The first book to focus exclusively on the tactics and goals of new media art activists

Tactical media describes interventionist media art practices that engage and critique the dominant political and economic order. Rather than taking to the streets and staging spectacular protests, the practitioners of tactical media engage in an aesthetic politics of disruption, intervention, and education. From They Rule, an interactive map of the myriad connections between the world’s corporate and political elite created by Josh On and Futurefarmers, to Black Shoals, a financial market visualization that is intended to be both aesthetically and politically disruptive, they embrace a broad range of oppositional practices.
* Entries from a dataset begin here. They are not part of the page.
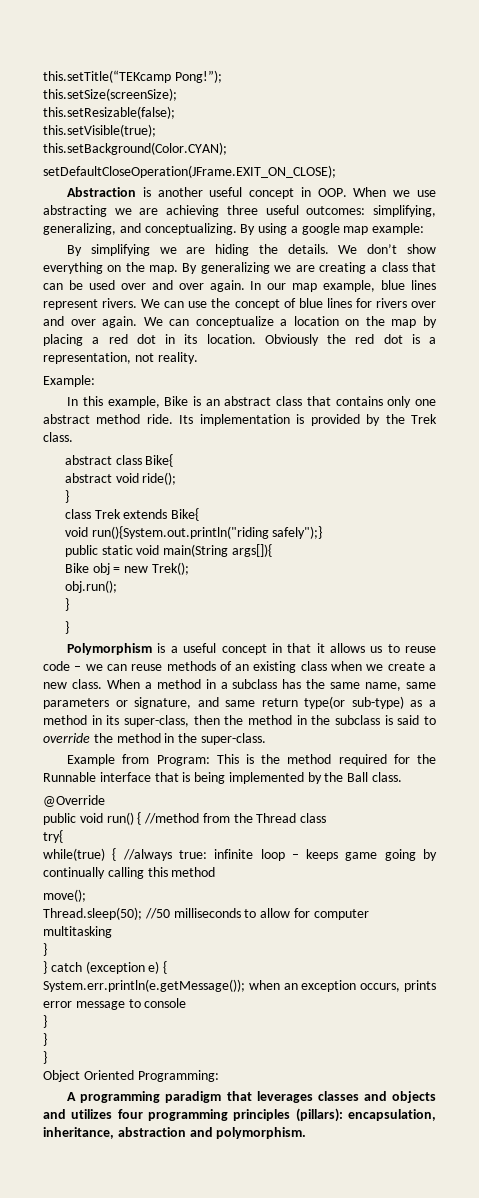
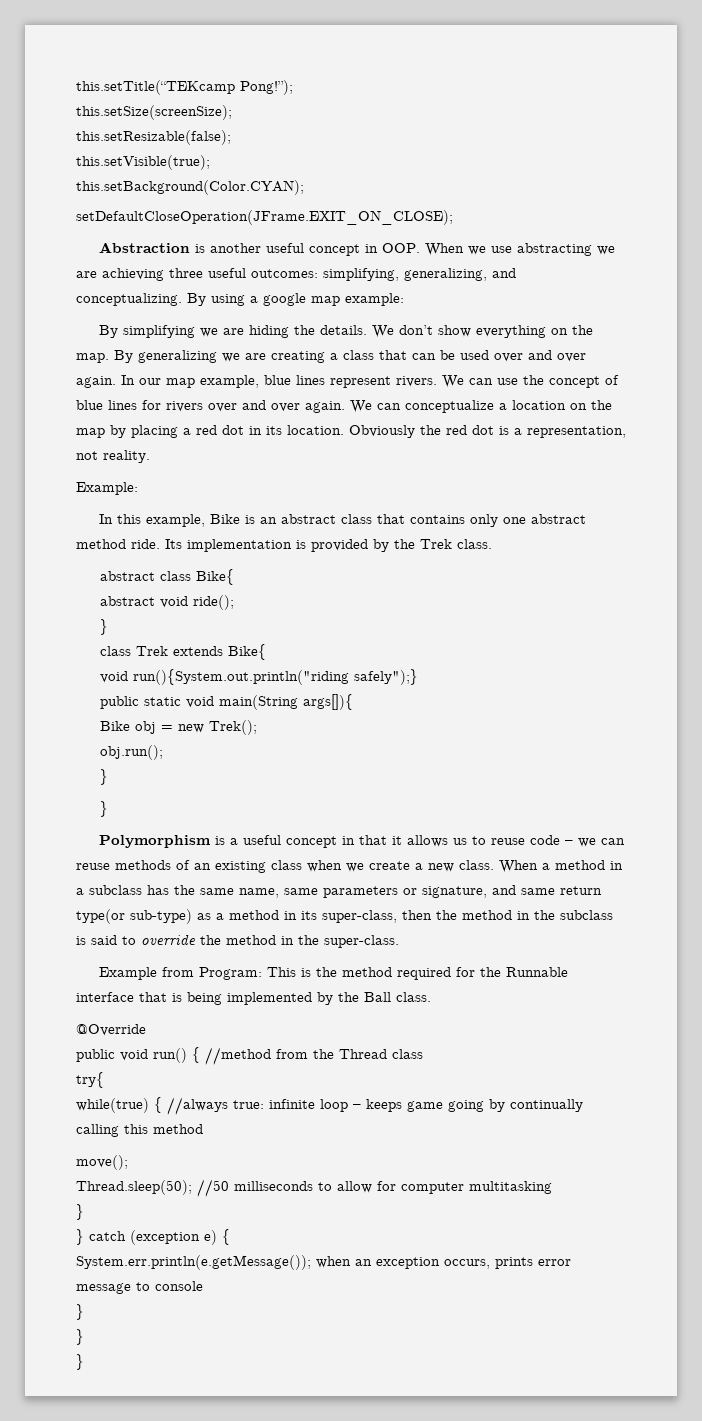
- Object Oriented Programming:
- A programming paradigm that leverages classes and objects and utilizes four programming principles (pillars): encapsulation, inheritance, abstraction and polymorphism.

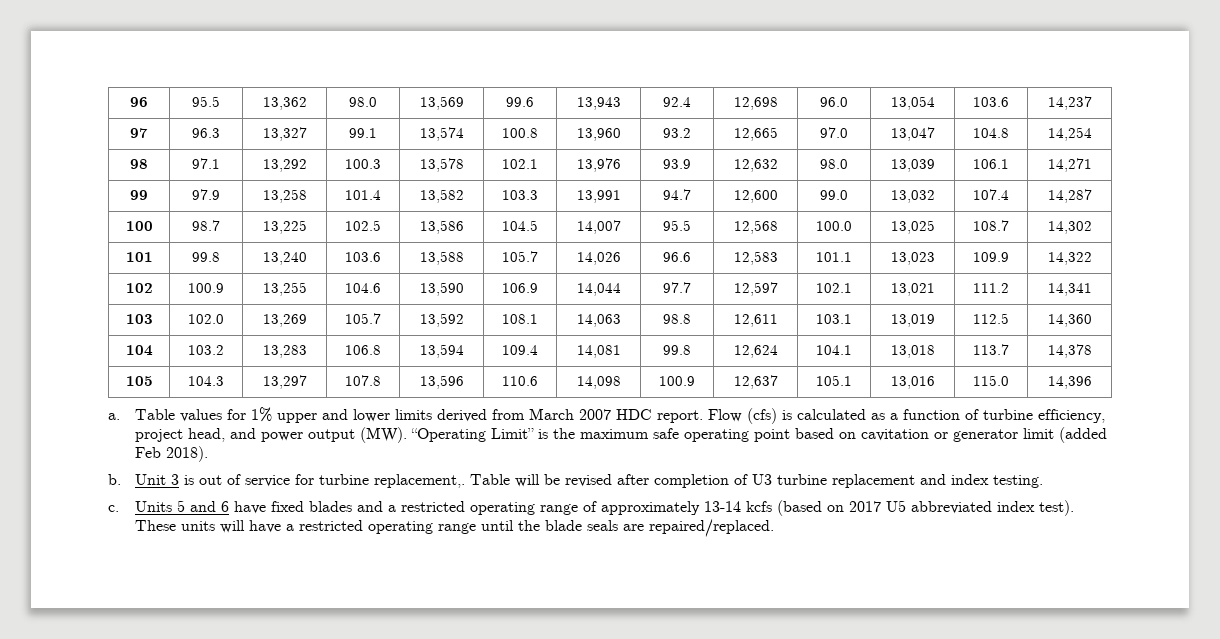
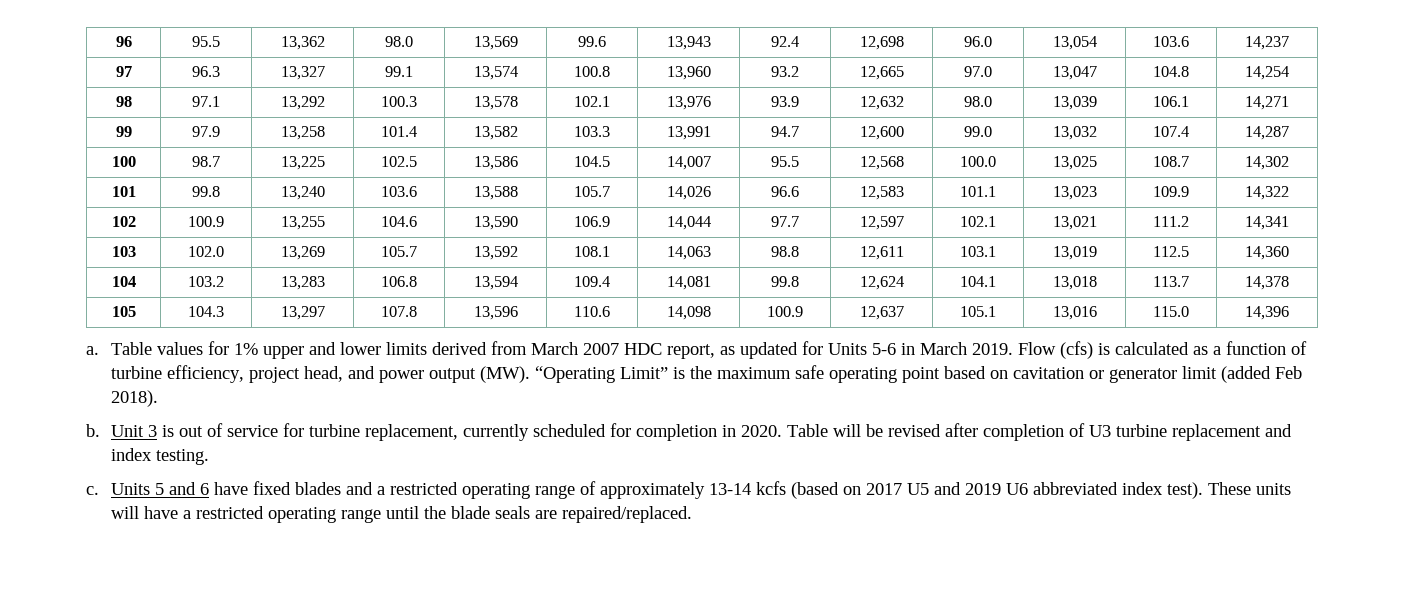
- Table values for 1% upper and lower limits derived from March 2007 HDC report.
+ Table values for 1% upper and lower limits derived from March 2007 HDC report, as updated for Units 5-6 in March 2019.
- Unit 3 is out of service for turbine replacement,.
+ Unit 3 is out of service for turbine replacement, currently scheduled for completion in 2020.
- Units 5 and 6 have fixed blades and a restricted operating range of approximately 13-14 kcfs (based on 2017 U5 abbreviated index test).
+ Units 5 and 6 have fixed blades and a restricted operating range of approximately 13-14 kcfs (based on 2017 U5 and 2019 U6 abbreviated index test).

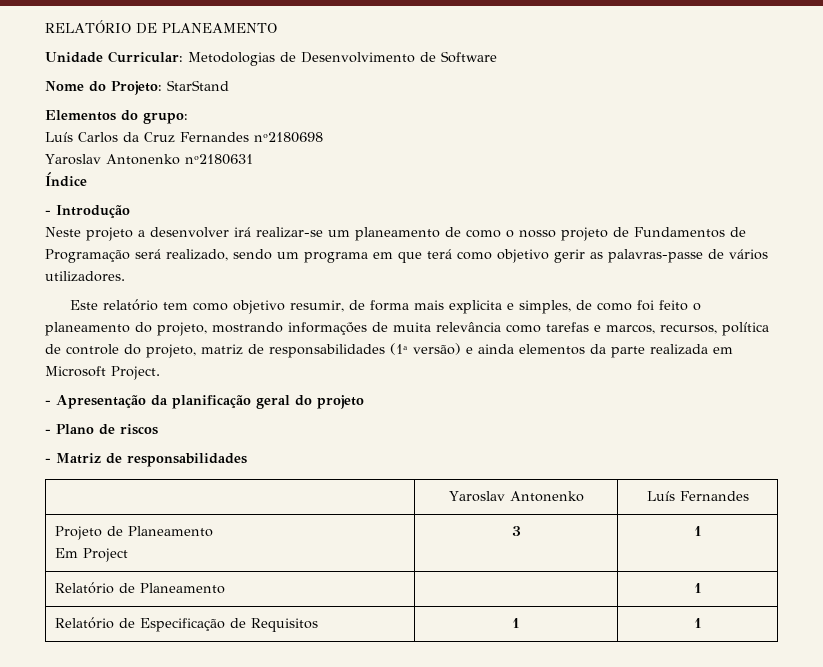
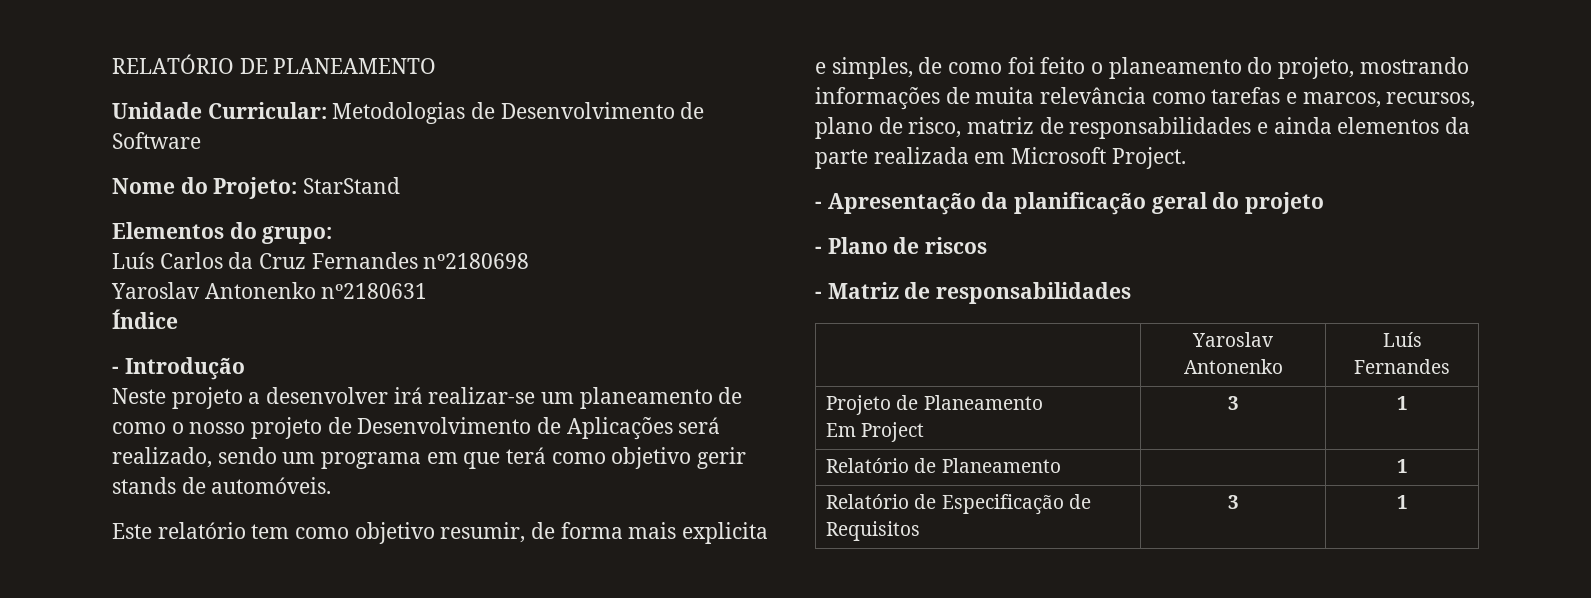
- Neste projeto a desenvolver irá realizar-se um planeamento de como o nosso projeto de Fundamentos de Programação será realizado, sendo um programa em que terá como objetivo gerir as palavras-passe de vários utilizadores.
+ Neste projeto a desenvolver irá realizar-se um planeamento de como o nosso projeto de Desenvolvimento de Aplicações será realizado, sendo um programa em que terá como objetivo gerir stands de automóveis.
- Este relatório tem como objetivo resumir, de forma mais explicita e simples, de como foi feito o planeamento do projeto, mostrando informações de muita relevância como tarefas e marcos, recursos, política de controle do projeto, matriz de responsabilidades (1ª versão) e ainda elementos da parte realizada em Microsoft Project.
+ Este relatório tem como objetivo resumir, de forma mais explicita e simples, de como foi feito o planeamento do projeto, mostrando informações de muita relevância como tarefas e marcos, recursos, plano de risco, matriz de responsabilidades e ainda elementos da parte realizada em Microsoft Project.
- Relatório de Especificação de Requisitos | 1 | 1
+ Relatório de Especificação de Requisitos | 3 | 1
In Tactical Media, Rita Raley provides a critical exploration of the new media art activism that has emerged out of, and in direct response to, postindustrialism and neoliberal globalization. Through close readings of projects by the DoEAT group, the Critical Art Ensemble, Electronic Civil Disobedience, and other tactical media groups, she articulates their divergent methods and goals and locates a virtuosity that is also boldly political. Contemporary models of resistance and dissent, she finds, mimic the decentralized and virtual operations of global capital and the post-9/11 security state to exploit and undermine the system from within. Emphasizing the profound shift from strategy to tactics that informs new media art-activism, Raley assesses the efficacy of its symbolic performances, gamings, visualizations, and hacks. With its cogent analyses of new media art and its social impact, Tactical Media makes a timely and much needed contribution to wider debates about political activism, contemporary art, and digital technology.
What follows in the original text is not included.